Let us compare the usual squared error and the linear-exponential loss using a few metrics: RMSE, mean, median and 95th percentile of the residuals on the test set. These numbers are very dependent on the train-test split because the dataset is very small. In order to get stable values, we use the following method:

- For each $a$ value:
- Make a random train-test split
- Build a squared-error-loss model and a linear-exponential-loss model, retrieve residuals
- Repeat 500 times
- Compute aggregated metrics over the entire collection of residuals

*Note: we did not perform hyperparameter tuning as accuracy is not the purpose of this experiment. Default values are used for both the losses.*

There is an interesting phenomenon happening between $a \approx 13$ and $a \approx 20$: the mean/median/perc. 95 start decreasing but the overall RMSE does not degrade. In other words, we are actually achieving **underestimation without degrading the accuracy** of the model.

When $a=20$, the RMSE is the same for the two losses but the prices are estimated 200 dollars lower, on average. This means the linear-exponential loss allows the errors distribution to be **skewed**. Actually, in this case the squared-error-loss residuals are initially skewed to the right, as shown below. The linear-exponential loss “unskews” the residuals to the left.

# An overcomplicated solution?

Recall that the point of all this is to drive the model towards underestimation, without loosing accuracy if possible. The linear-exponential loss is asymmetric (–> underestimation) but still aims at achieving 0 error (–> accuracy). These two characteristics appear to make this loss successful in that matter.

What if, instead of implementing this complicated custom loss, we just lowered the predictions by a fixed quantity? On the basis that the squared-loss errors average to 0 on the test set, we could just subtract 100 dollars to every prediction to achieve on overall underprediction of 100 dollars, on average. Now, we are doing underestimation without aiming at the actual price, but aiming at a minus-100-dollar error, on average. That is why I call such a loss a *decentered* squared error loss.

Below are the RMSEs of both losses (linear-exponential/decentered squared) when they achieve the same mean error. For instance, when both losses are adjusted to yield a 100 dollars average underestimation on the test set, the linear-exponential loss’ RMSE is about 695 dollars, whereas the decentered loss’ RMSE is about 721 dollars.

Although it is difficult to determine if the gap observed below is significant or not without further analysis (other datasets, other hyperparameter tunings…), this piece of information seems to be in favor of the linear-exponential loss’ relevance.
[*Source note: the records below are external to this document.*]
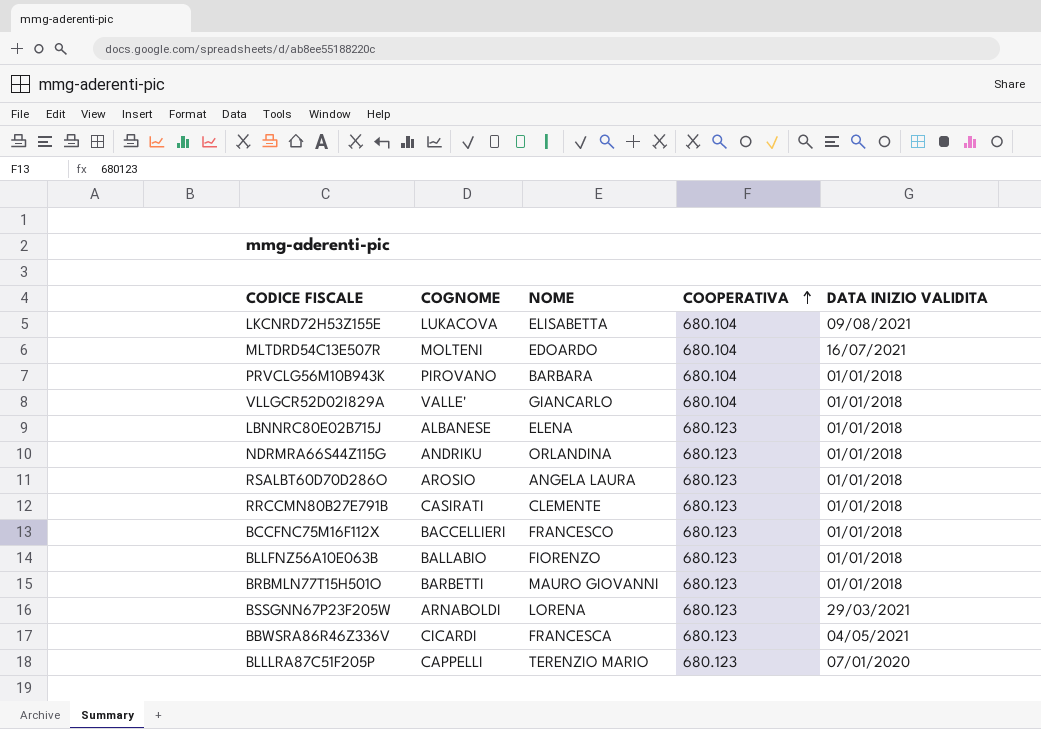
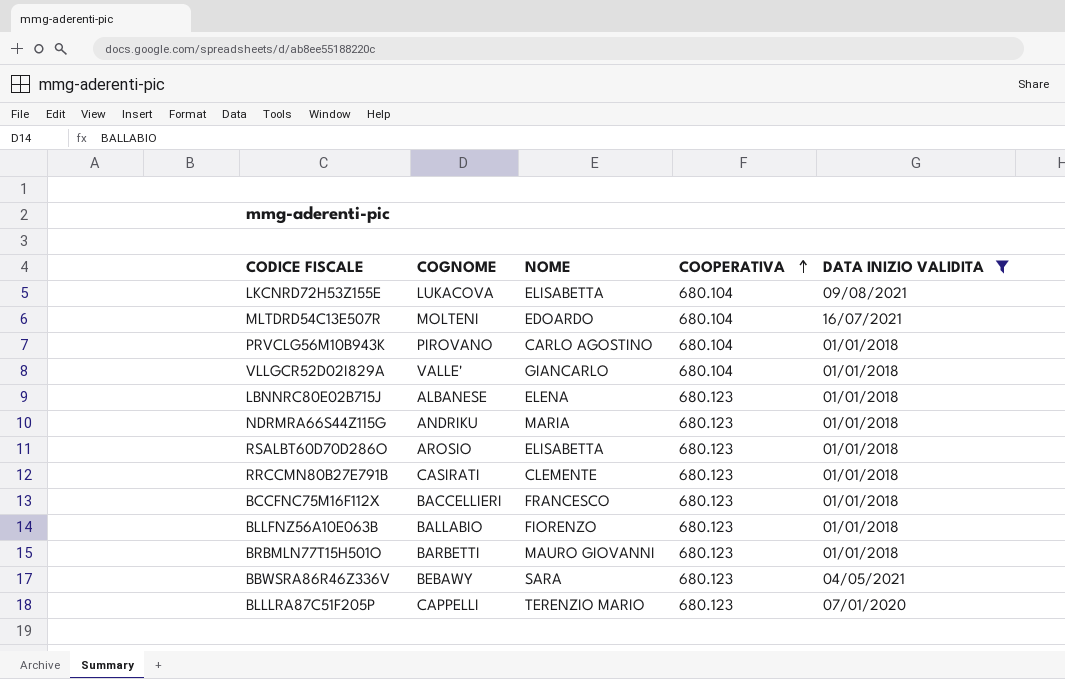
filter: none -> DATA INIZIO VALIDITA != 29/03/2021
PRVCLG56M10B943K | NOME: BARBARA -> CARLO AGOSTINO
NDRMRA66S44Z115G | NOME: ORLANDINA -> MARIA
RSALBT60D70D286O | NOME: ANGELA LAURA -> ELISABETTA
BBWSRA86R46Z336V | COGNOME: CICARDI -> BEBAWY
BBWSRA86R46Z336V | NOME: FRANCESCA -> SARA

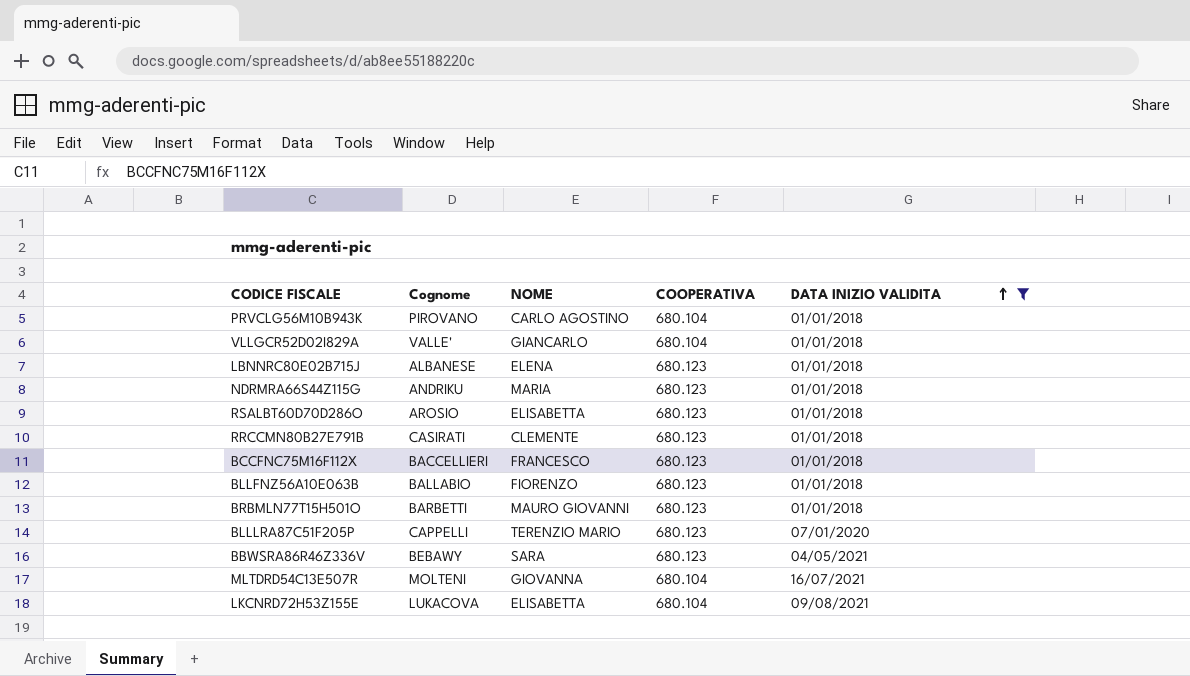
row order: COOPERATIVA ascending -> DATA INIZIO VALIDITA ascending
column name: COGNOME -> Cognome
MLTDRD54C13E507R | NOME: EDOARDO -> GIOVANNA

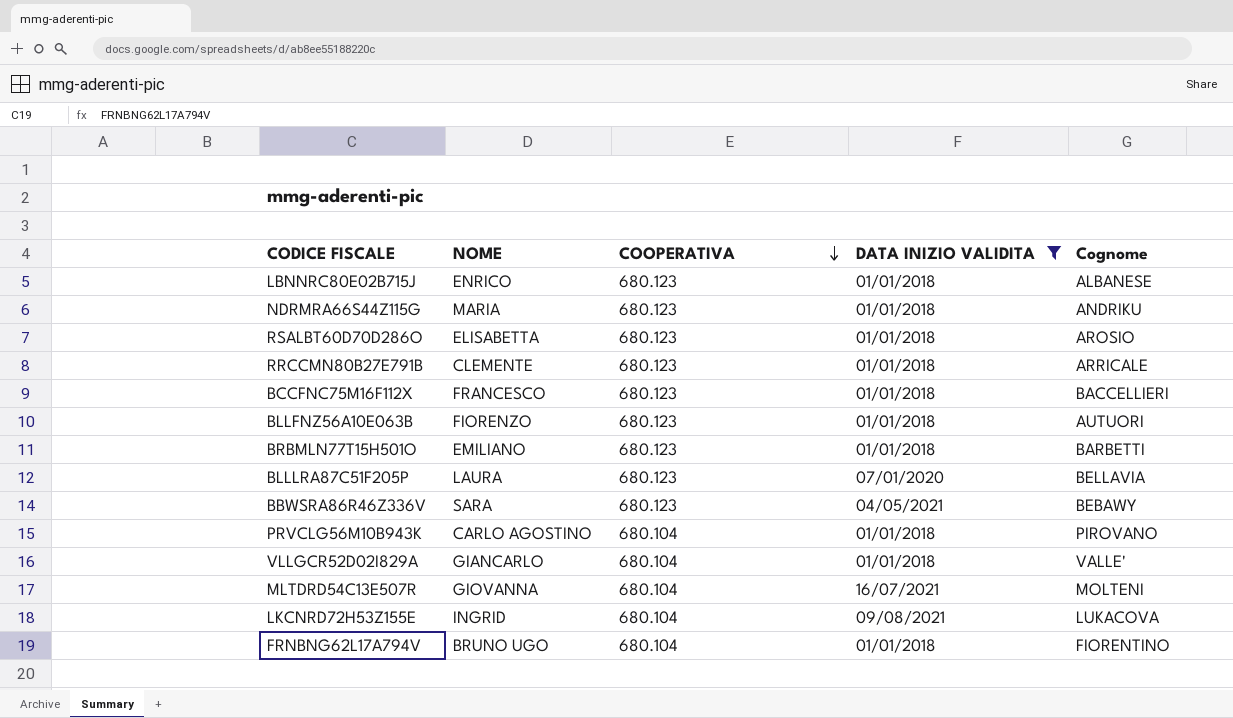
row order: DATA INIZIO VALIDITA ascending -> COOPERATIVA descending
column Cognome | position: 2 -> 5
LBNNRC80E02B715J | NOME: ELENA -> ENRICO
RRCCMN80B27E791B | Cognome: CASIRATI -> ARRICALE
BLLFNZ56A10E063B | Cognome: BALLABIO -> AUTUORI
BRBMLN77T15H501O | NOME: MAURO GIOVANNI -> EMILIANO
BLLLRA87C51F205P | NOME: TERENZIO MARIO -> LAURA
BLLLRA87C51F205P | Cognome: CAPPELLI -> BELLAVIA
LKCNRD72H53Z155E | NOME: ELISABETTA -> INGRID
row FRNBNG62L17A794V: none -> BRUNO UGO | 680.104 | 01/01/2018 | FIORENTINO

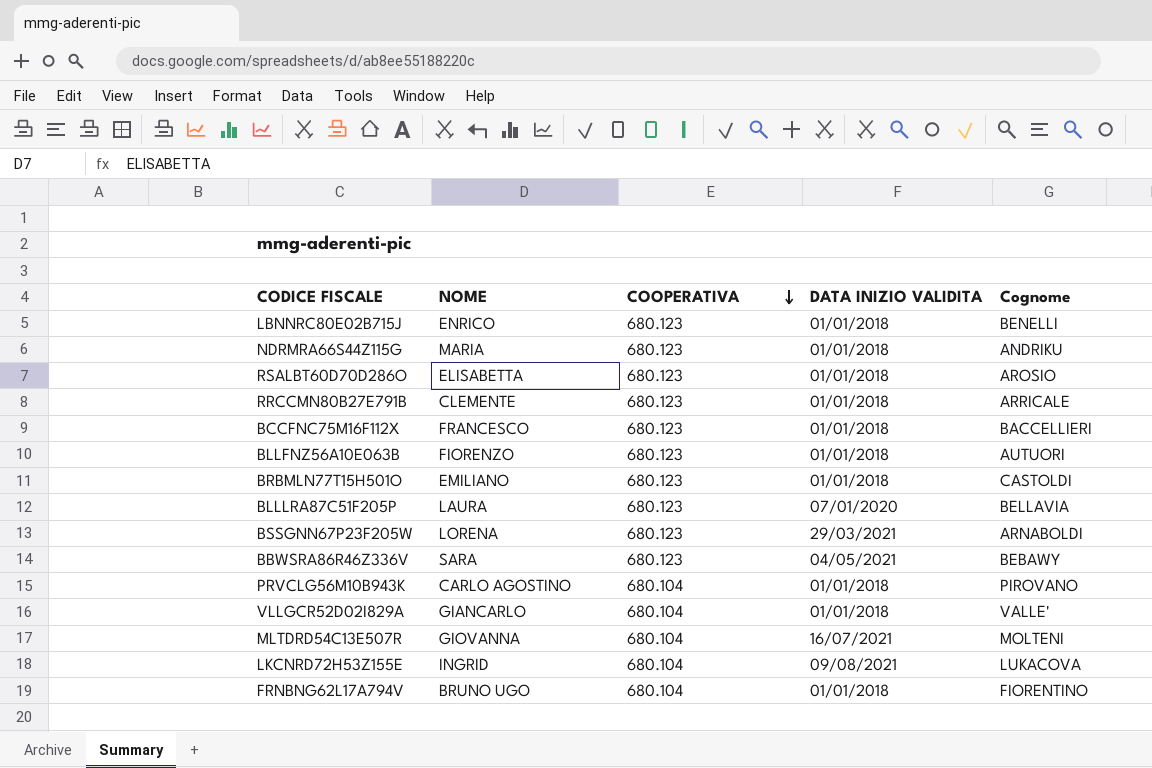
filter: DATA INIZIO VALIDITA != 29/03/2021 -> none
LBNNRC80E02B715J | Cognome: ALBANESE -> BENELLI
BRBMLN77T15H501O | Cognome: BARBETTI -> CASTOLDI

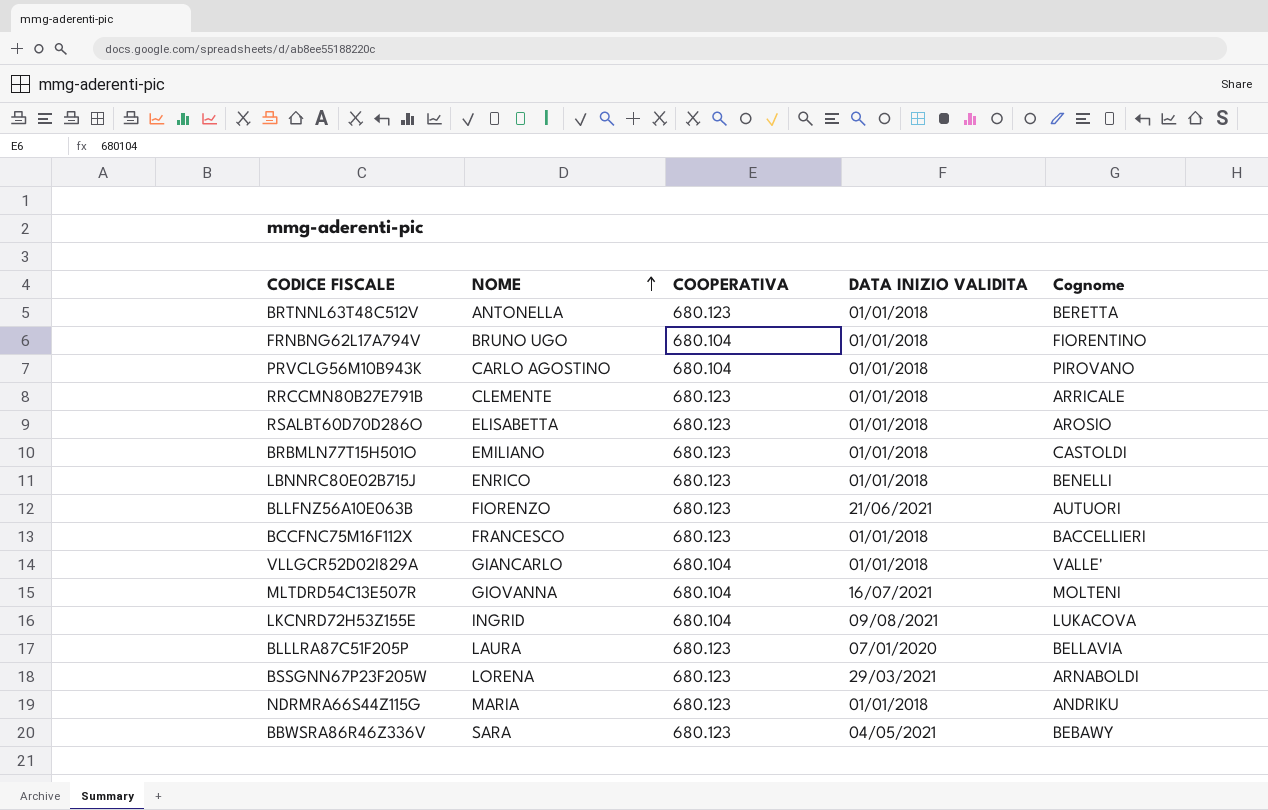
row order: COOPERATIVA descending -> NOME ascending
row BRTNNL63T48C512V: none -> ANTONELLA | 680.123 | 01/01/2018 | BERETTA
BLLFNZ56A10E063B | DATA INIZIO VALIDITA: 01/01/2018 -> 21/06/2021

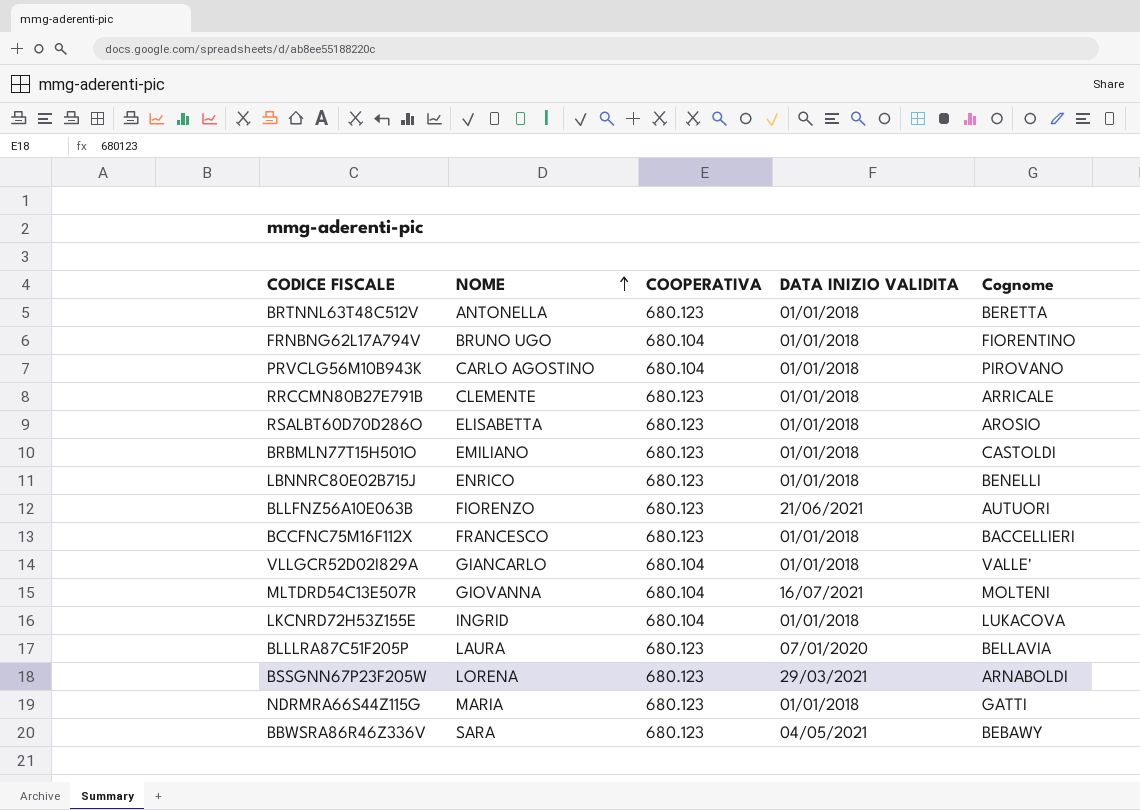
LKCNRD72H53Z155E | DATA INIZIO VALIDITA: 09/08/2021 -> 01/01/2018
NDRMRA66S44Z115G | Cognome: ANDRIKU -> GATTI

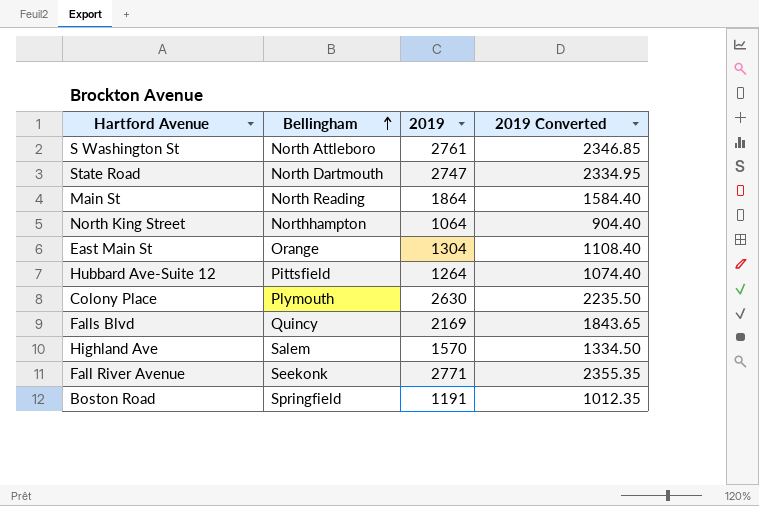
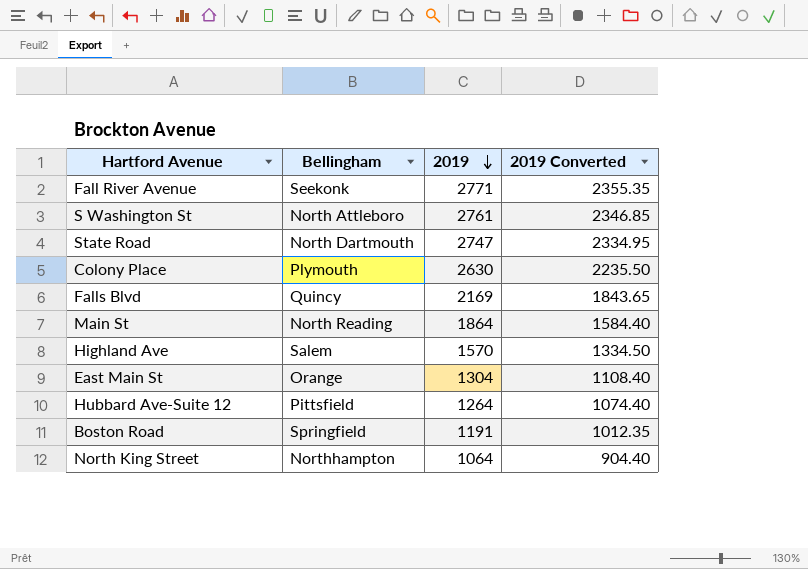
row order: Bellingham ascending -> 2019 descending

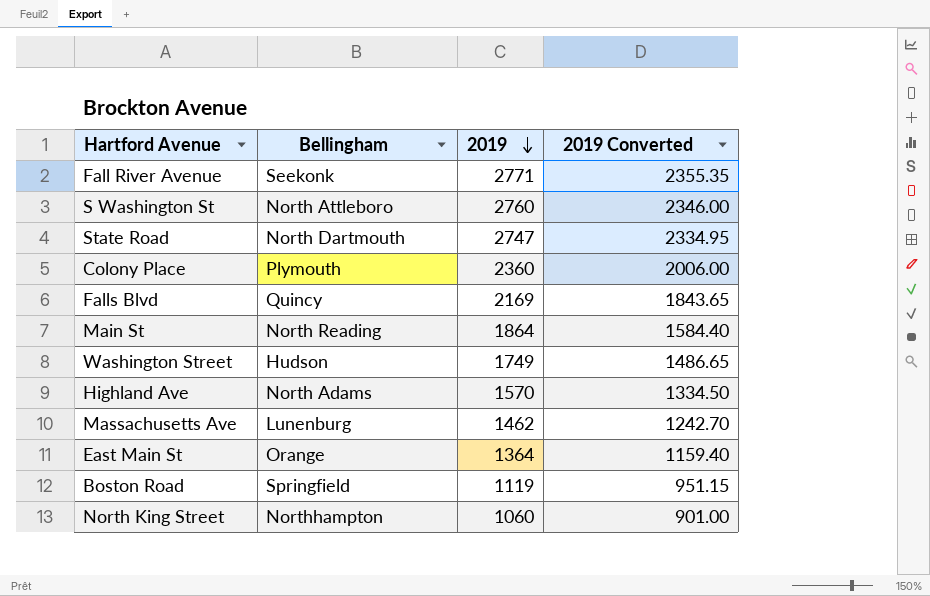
row Hubbard Ave-Suite 12: Pittsfield | 1264 | 1074.40 -> none
S Washington St | 2019: 2761 -> 2760
S Washington St | 2019 Converted: 2346.85 -> 2346.00
Colony Place | 2019: 2630 -> 2360
Colony Place | 2019 Converted: 2235.50 -> 2006.00
row Washington Street: none -> Hudson | 1749 | 1486.65
Highland Ave | Bellingham: Salem -> North Adams
row Massachusetts Ave: none -> Lunenburg | 1462 | 1242.70
East Main St | 2019: 1304 -> 1364
East Main St | 2019 Converted: 1108.40 -> 1159.40
Boston Road | 2019: 1191 -> 1119
Boston Road | 2019 Converted: 1012.35 -> 951.15
North King Street | 2019: 1064 -> 1060
North King Street | 2019 Converted: 904.40 -> 901.00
An additional remark: when the average test error starts decreasing (read the plot from right to left), the decentered loss’ RMSE increases straight away, whereas the linex loss’ RMSE decreases first, before rising up again. So, with the linex loss, there is an interesting **tradeoff between underestimation and accuracy**.

# Conclusion

Coming back to our used motorcycles prices. When a=19.65, the RMSE is the same wether the model is trained with the usual squared error loss or with the linear-exponential loss. However, the predictions are lowered by 180 dollars, on average. See the distributions of the residuals below:

So, we have been able to drive our model towards underestimation, without sacrificing accuracy. Even more underestimation could be achieved by increasing the parameter a, but this would also increase RMSE.

# References

[1] N. Khatun, M. A. Matin. *A Study on LINEX Loss Function with Different Estimating Methods*. Department of Statistics, Jahangirnagar University, Savar, Dhaka, Bangladesh, 2020.